[Extracted data Boundary: Start]
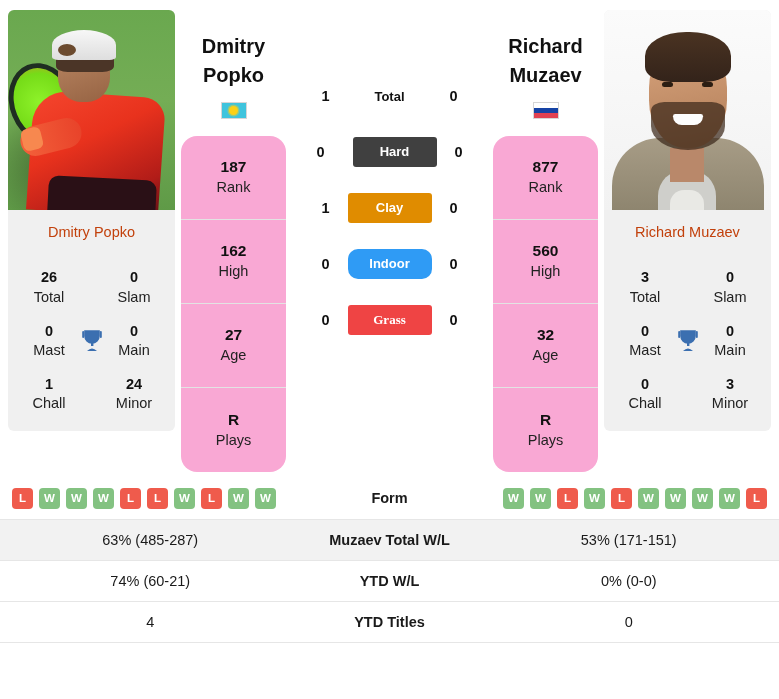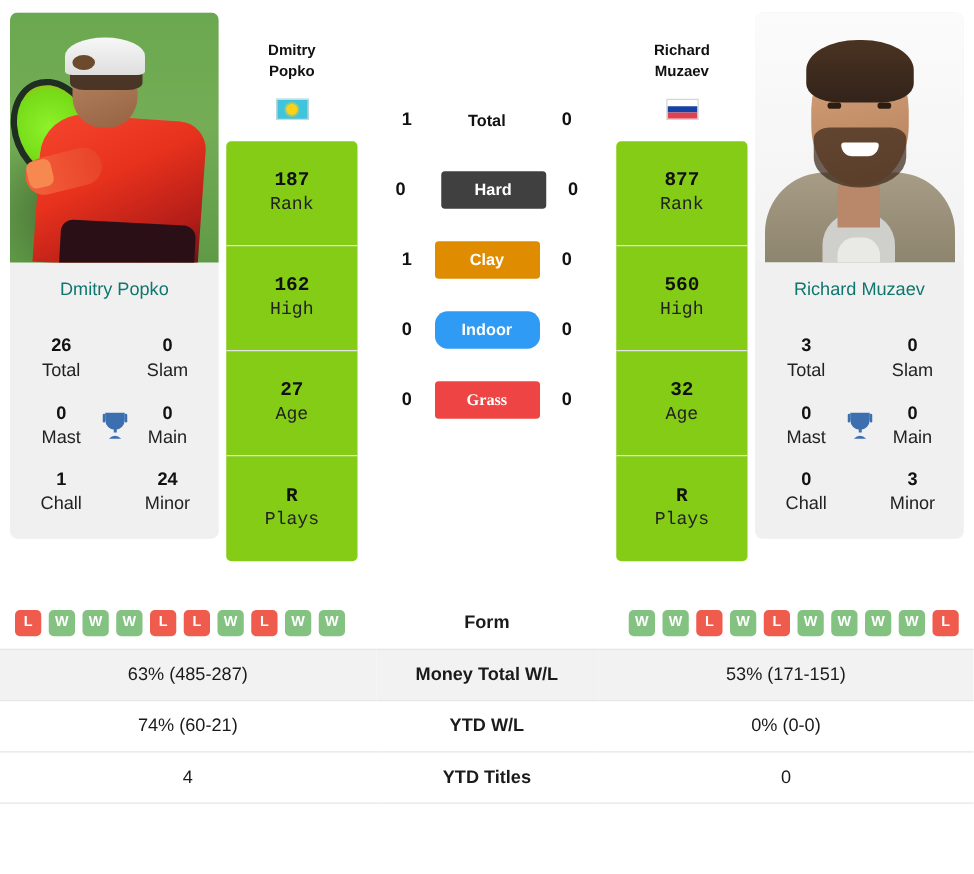--- a/index.html
+++ b/index.html
@@ -30,21 +30,21 @@
   }
   .photo {
     width: 100%;
     height: 200px;
     position: relative;
     overflow: hidden;
   }
   .photo-caption {
     text-align: center;
     font-size: 14.5px;
-    color: #0f766e;
+    color: #c2410c;
     padding: 14px 2px 16px 2px;
     line-height: 1.2;
   }
 
   
   .photo-left {
     background:
       radial-gradient(ellipse 60% 45% at 30% 78%, rgba(0,0,0,0.35) 0%, rgba(0,0,0,0) 70%),
       linear-gradient(180deg, #6aa84f 0%, #74ad55 45%, #5f9a47 100%);
   }
@@ -167,21 +167,21 @@
   }
 
   
   .info-col {
     width: 117px;
     flex: 0 0 117px;
     padding: 0 6px;
   }
   .player-name {
     text-align: center;
-    font-size: 12px;
+    font-size: 20px;
     font-weight: bold;
     line-height: 1.45;
     color: #111;
     padding-top: 22px;
     word-wrap: break-word;
   }
   .flag-wrap {
     display: flex;
     justify-content: center;
     margin-top: 12px;
@@ -199,24 +199,23 @@
     width: 9px; height: 9px; margin: -4.5px 0 0 -4.5px;
     border-radius: 50%;
     background: #fcd116;
     box-shadow: 0 0 0 1.5px rgba(252,209,22,0.45);
   }
   .flag-ru { background: #ffffff; }
   .flag-ru .b1 { position: absolute; top: 33.3%; left: 0; right: 0; height: 33.4%; background: #1543a5; }
   .flag-ru .b2 { position: absolute; top: 66.7%; left: 0; right: 0; height: 33.3%; background: #e04152; }
 
   .stat-card {
-    background: #84cc16;
-    border-radius: 4px;
+    background: #f9a8d4;
+    border-radius: 16px;
     overflow: hidden;
-    font-family: Liberation Mono, monospace;
   }
   .stat-cell {
     height: 84px;
     display: flex;
     flex-direction: column;
     align-items: center;
     justify-content: center;
     border-bottom: 1px solid #e3e3e3;
   }
   .stat-cell:last-child { border-bottom: none; }
@@ -576,21 +575,21 @@
             <div class="form-badge W">W</div>
             <div class="form-badge W">W</div>
             <div class="form-badge W">W</div>
             <div class="form-badge W">W</div>
             <div class="form-badge L">L</div>
           </div>
         </td>
       </tr>
       <tr class="shaded">
         <td>63% (485-287)</td>
-        <td class="mid">Money Total W/L</td>
+        <td class="mid">Muzaev Total W/L</td>
         <td>53% (171-151)</td>
       </tr>
       <tr>
         <td>74% (60-21)</td>
         <td class="mid">YTD W/L</td>
         <td>0% (0-0)</td>
       </tr>
       <tr>
         <td>4</td>
         <td class="mid">YTD Titles</td>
[Extracted data Boundary: End]
For each line of the material that contains the word "left", make a copy.

   .photo-left {
   .flag-ru .b1 { position: absolute; top: 33.3%; left: 0; right: 0; height: 33.4%; background: #1543a5; }
   .flag-ru .b2 { position: absolute; top: 66.7%; left: 0; right: 0; height: 33.3%; background: #e04152; }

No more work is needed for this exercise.